La présidente : C’est peut-être provocateur, mais vous avez dit qu’il n’y avait aucun rôle pour M. Maduro. N’est-ce pas là la légère différence de point de vue entre le groupe européen et le Groupe de Lima, en ce que le premier dit ne pas vouloir émettre d’hypothèses sur les partis qui entreront dans l’équation, car il souhaite qu’il s’agisse d’une transaction pacifique? Le Groupe de Lima parle de « transactions pacifiques » et de « transfert de pouvoir », mais affirme qu’il n’y a aucun rôle pour M. Maduro. L’une des difficultés pour M. Maduro est par conséquent de savoir quelle est la sortie si vous avez déjà affirmé que vous saisiriez la Cour pénale internationale de l’affaire. Cela me rappelle beaucoup la situation au Zimbabwe, avec le président Mugabe et l’armée. Un facteur important était ce qui allait se passer pour lui s’il cédait le pouvoir. La même chose est en train de se produire en ce moment même avec le président Béchir au Soudan. Un facteur important ici est la Cour pénale internationale; devrait-on la dessaisir de l’affaire? Des intervenants européens semblent mettre de côté la justice au profit de la paix. C’est donc toujours cet éternel dialogue.

Le Groupe de Lima est-il ouvert à une négociation pacifique qui donnerait une porte de sortie à Maduro, et qui serait menée non pas par le Groupe de Lima, mais par l’Assemblée nationale et le peuple du Venezuela?

M. Grant : Merci, sénatrice. Le Groupe de Lima a indiqué très clairement qu’il doit s’agir d’une transition démocratique pacifique dirigée exclusivement par le peuple vénézuélien. Selon la constitution du Venezuela, la seule autorité légitime en ce moment est l’Assemblée nationale.

Le Groupe de contact européen — dont j’ai décrit plus tôt la légère divergence sur les principes — et la grande majorité des pays de l’Union européenne disent reconnaître Juan Guaido comme étant la seule autorité légitime au Venezuela.

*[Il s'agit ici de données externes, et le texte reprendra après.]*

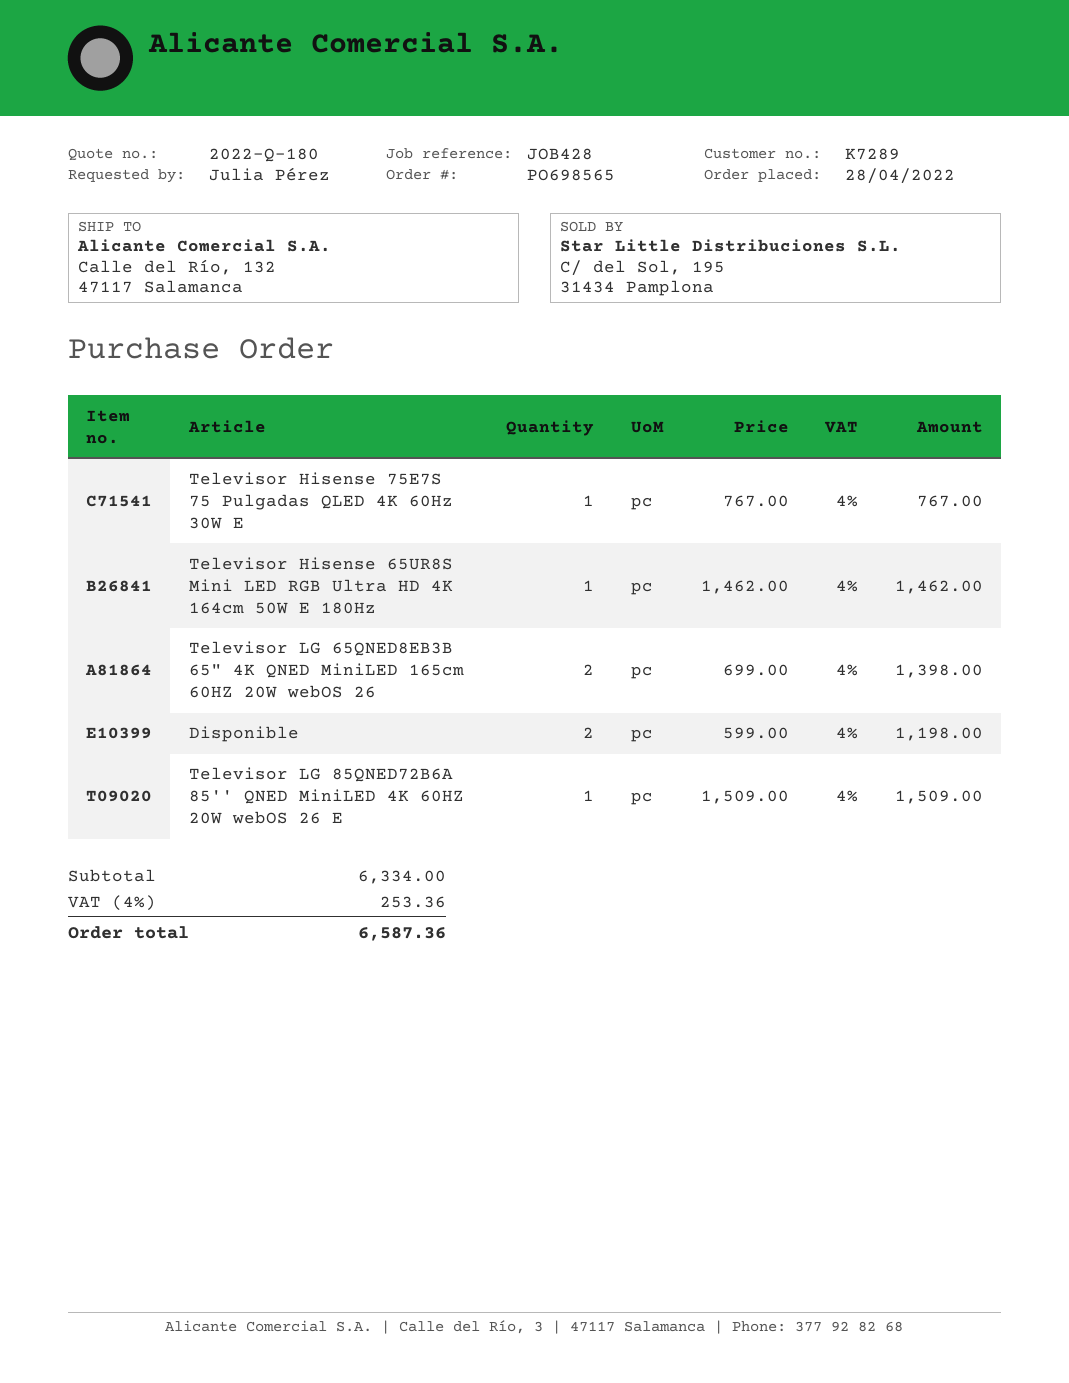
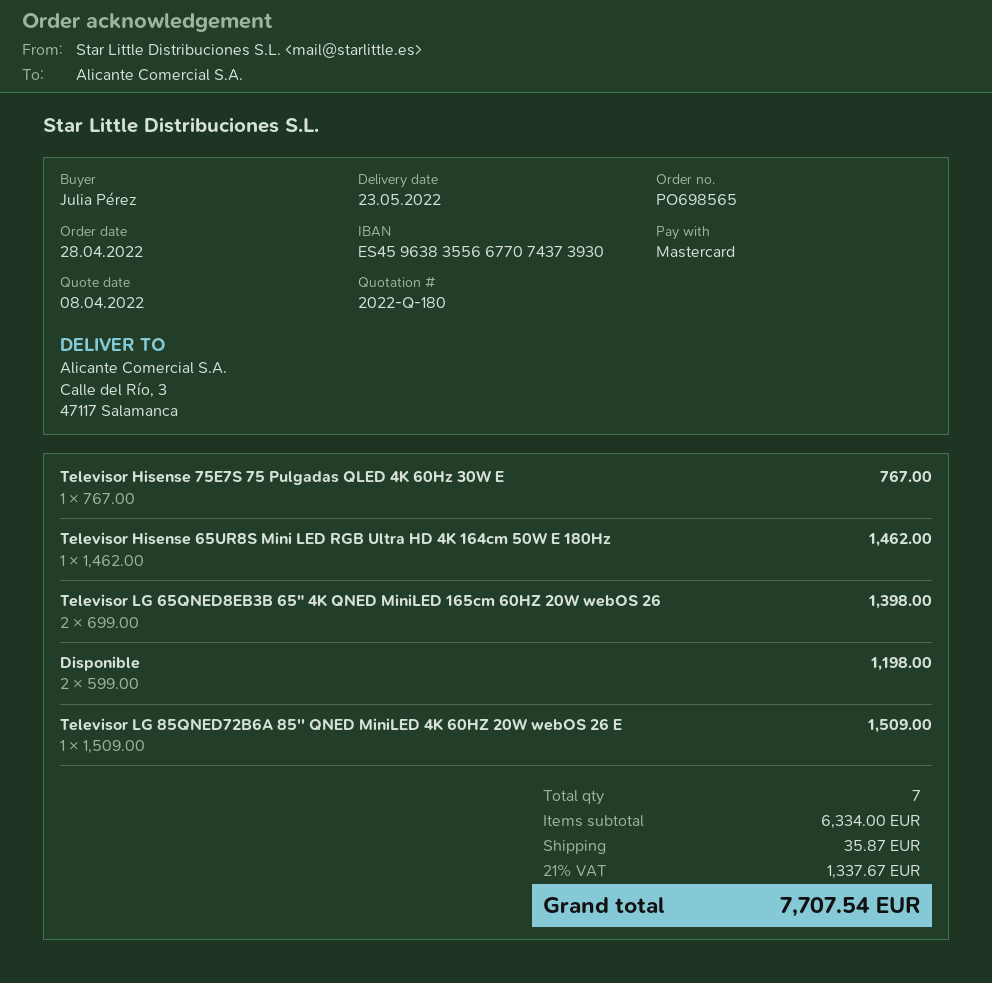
ship to: Calle del Río, 132, 47117 Salamanca -> Calle del Río, 3, 47117 Salamanca
shipping: none -> 35.87
tax: 4% = 253.36 -> 21% = 1337.67
total: 6587.36 -> 7707.54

Vous soulevez la question du rôle de Maduro. Cette décision revient au peuple vénézuélien. Elle revient à l’Assemblée nationale. La constitution du Venezuela dit qu’il devrait y avoir un gouvernement intérimaire pour diriger le pays vers des élections. Nous espérons tous que ces élections seront bien gérées et qu’elles seront libres et justes. Le résultat de ces élections sera déterminé par les Vénézuéliens. C’est le processus que nous devrions épauler.

La présidente : Je suppose que mon argument — car deux autres membres souhaitent intervenir, et il reste cinq minutes — est que le message doit être très clair. Vous avez présenté les choses de la façon dont le souhaite, je crois, le Groupe de Lima. Vous dites qu’il n’y a pas de rôle pour Maduro et que selon les règles, l’Assemblée nationale détient l’autorité légitime légale, mais que ce qui suivra dépendra de la population. Je crois qu’il s’agit simplement d’une différence quant à la façon de communiquer le message.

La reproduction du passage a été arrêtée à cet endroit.